I shake my head, playing like I’m aghast with her. It’s one thing to poke a bit of fun, but I don’t believe in jumping on the bandwagon when friends criticise their loved ones. Take Rob for instance. Rob is far from perfect; he leaves his banana skins in the plant pot and his shoes on the duvet. It’s fine for me to find fault with him, but woe betide anybody else who does. It’s hot in here and my throat’s already tired from having to shout to be heard. ‘Oh Leigh! You love Lawrence! He’s an absolute sweetheart! He does everything for you, all you have to do is ask. He’s always there for you, he’s a great listener and you’re the best of friends.’
‘But the sweeter he is, the more he’s turning me off.’ Her gaze follows a girl’s bum that’s hanging out of hot-pants with the word
Fatz
—Leigh’s brand—written on them in pink sequins. ‘I don’t want to have to ask him all the time to do things Jill; he’s not a child. I just wish he’d be a bit more proactive rather than wait for my orders. It’s not even like his routine ever varies, yet there’s always about four things he forgets to do.’ She sighs, takes her eyes off the girl’s backside. Eminem tells us we have to lose ourselves in the music, and we get pushed farther into the corner, away from the seats. ‘You know, I swear, even when Lawrence hugs me, he leans on me rather than supports me.’
I daren’t smile because her gaze drops like a sad heart before she meets me frankly in the eyes. ‘The thing is, I don’t respect him like I used to. He annoys me, so I pick on him. And the more I pick on him the less I want to have sex with him.’ Leigh can be a peaks and valleys person but I’ve never seen her quite this fed up. ‘Mind you, nothing ever puts him off. But I suppose that’s men for you.’
I wonder how she’d react if I said
well, you’re lucky, at least you’ve still got a sex life...
But I came out tonight to forget about certain things, not to be reminded of them.
‘You don’t feel like that with Rob, do you? Like you’re going off him?’
‘No.’ I hesitate.
More like the other way around
. ‘But we have our problems. Everybody has.’ Funny how you can make anything sound like nothing if you say it casually enough. But Leigh is one of those people who view their friends’ marriages through rose-coloured spectacles. If you tried to tell her that things were a little bit crap at the moment, she’d automatically think that your situation pales by comparison to her own. Her attention has already moved on to coveting a passing tattooed bicep.

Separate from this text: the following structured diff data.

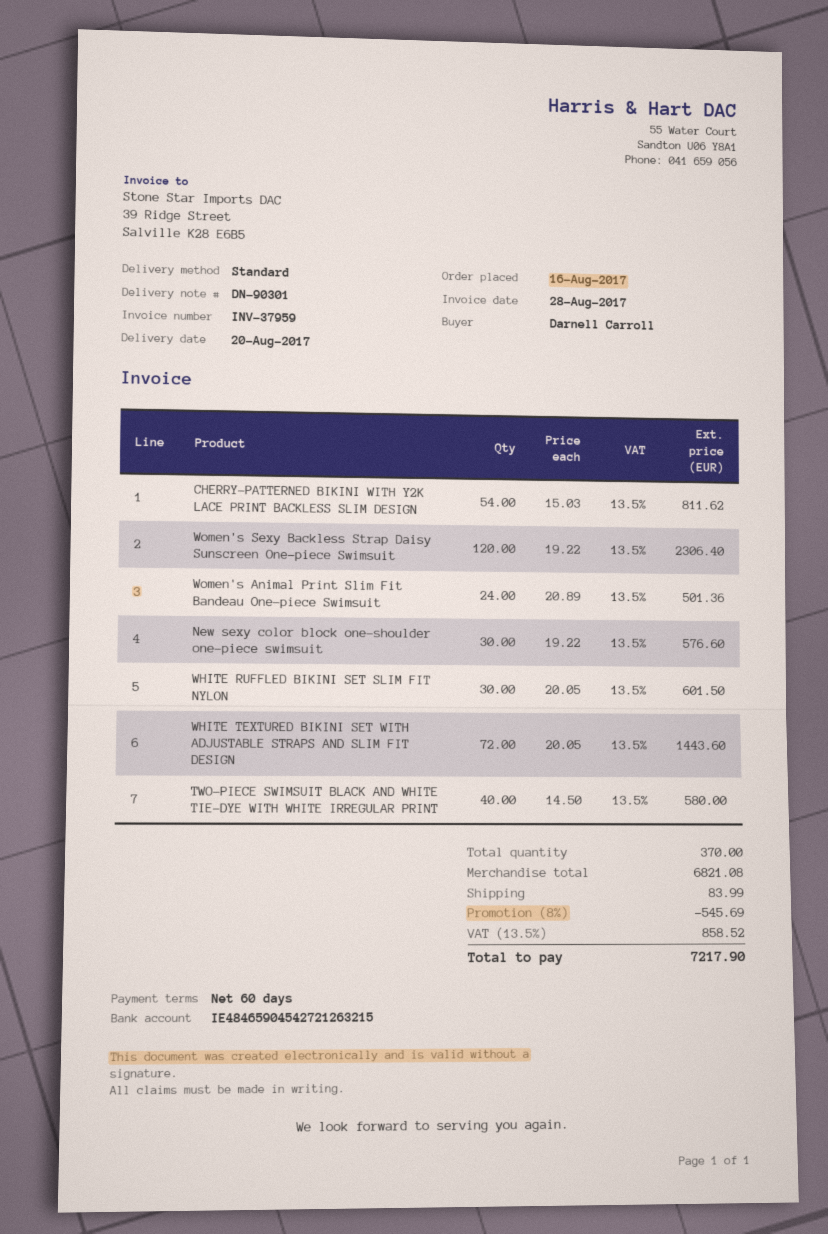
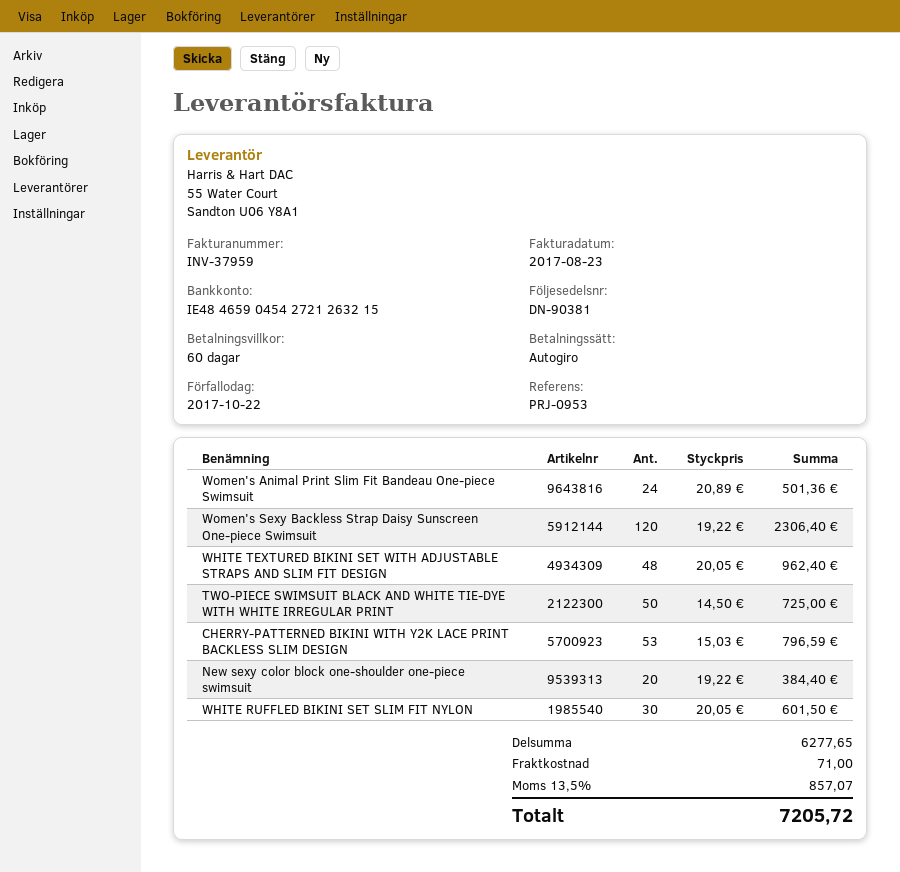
delivery note number: DN-90301 -> DN-90381
invoice date: 2017-08-28 -> 2017-08-23
CHERRY-PATTERNED BIKINI WITH Y2K LACE PRINT BACKLESS SLIM DESIGN: 54 x 15.03 = 811.62 -> 53 x 15.03 = 796.59
New sexy color block one-shoulder one-piece swimsuit: 30 x 19.22 = 576.60 -> 20 x 19.22 = 384.40
WHITE TEXTURED BIKINI SET WITH ADJUSTABLE STRAPS AND SLIM FIT DESIGN: 72 x 20.05 = 1443.60 -> 48 x 20.05 = 962.40
TWO-PIECE SWIMSUIT BLACK AND WHITE TIE-DYE WITH WHITE IRREGULAR PRINT: 40 x 14.50 = 580.00 -> 50 x 14.50 = 725.00
subtotal: 6821.08 -> 6277.65
discount: 8% = 545.69 -> none
shipping: 83.99 -> 71.00
tax: 13.5% = 858.52 -> 13.5% = 857.07
total: 7217.90 -> 7205.72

‘Oh Jill, sometimes it staggers me how different Lawrence is from the men I’ve had in my past,’ she shakes her head in haggard disbelief of her own fate. I’ve heard this line many times. Leigh first saw Lawrence in a swimming pool; he was feeling his way crab-style along the gutter because, he told her later, he was terrified of deep water. The next was in an aerobics class; thirty legs were kicking in one direction, and one in the other. When she says stuff like this I often think she’s apologizing for him and trying to say
I have had more masculine men than Lawrence. Men you yourself would fancy
(because this is so important among friends). She looks at me now with those sometimes-a-little-bit-roguish eyes that you can’t quite read. ‘I’ve been looking up old boyfriends on the Internet. I’ve sent a few emails, got a few replies, rekindled the odd little flirtation.’
I don’t know why this shocks me so much, but it does. ‘You haven’t!’
‘Why? Haven’t you ever done that? Googled your exes?’ Then she quickly adds, ‘Oh no you won’t have, I forgot. Because Rob was your only boyfriend.’
‘But that doesn’t make me a bad person,’ I joke. It’s odd though, but sometimes I can’t picture a time when I wasn’t married. I mean, I know it’s not quite been ten years yet, but I do sometimes wonder was there life before Rob, or was there Rob before life? And I’m sure he must think the same way, which is even more of a disturbing thought. I look around this place that’s lithe with sexy guys and girls, hormones roaring through the roof. ‘Do you think you’d ever have an affair?’ I ask her. ‘I mean, really go through with it.’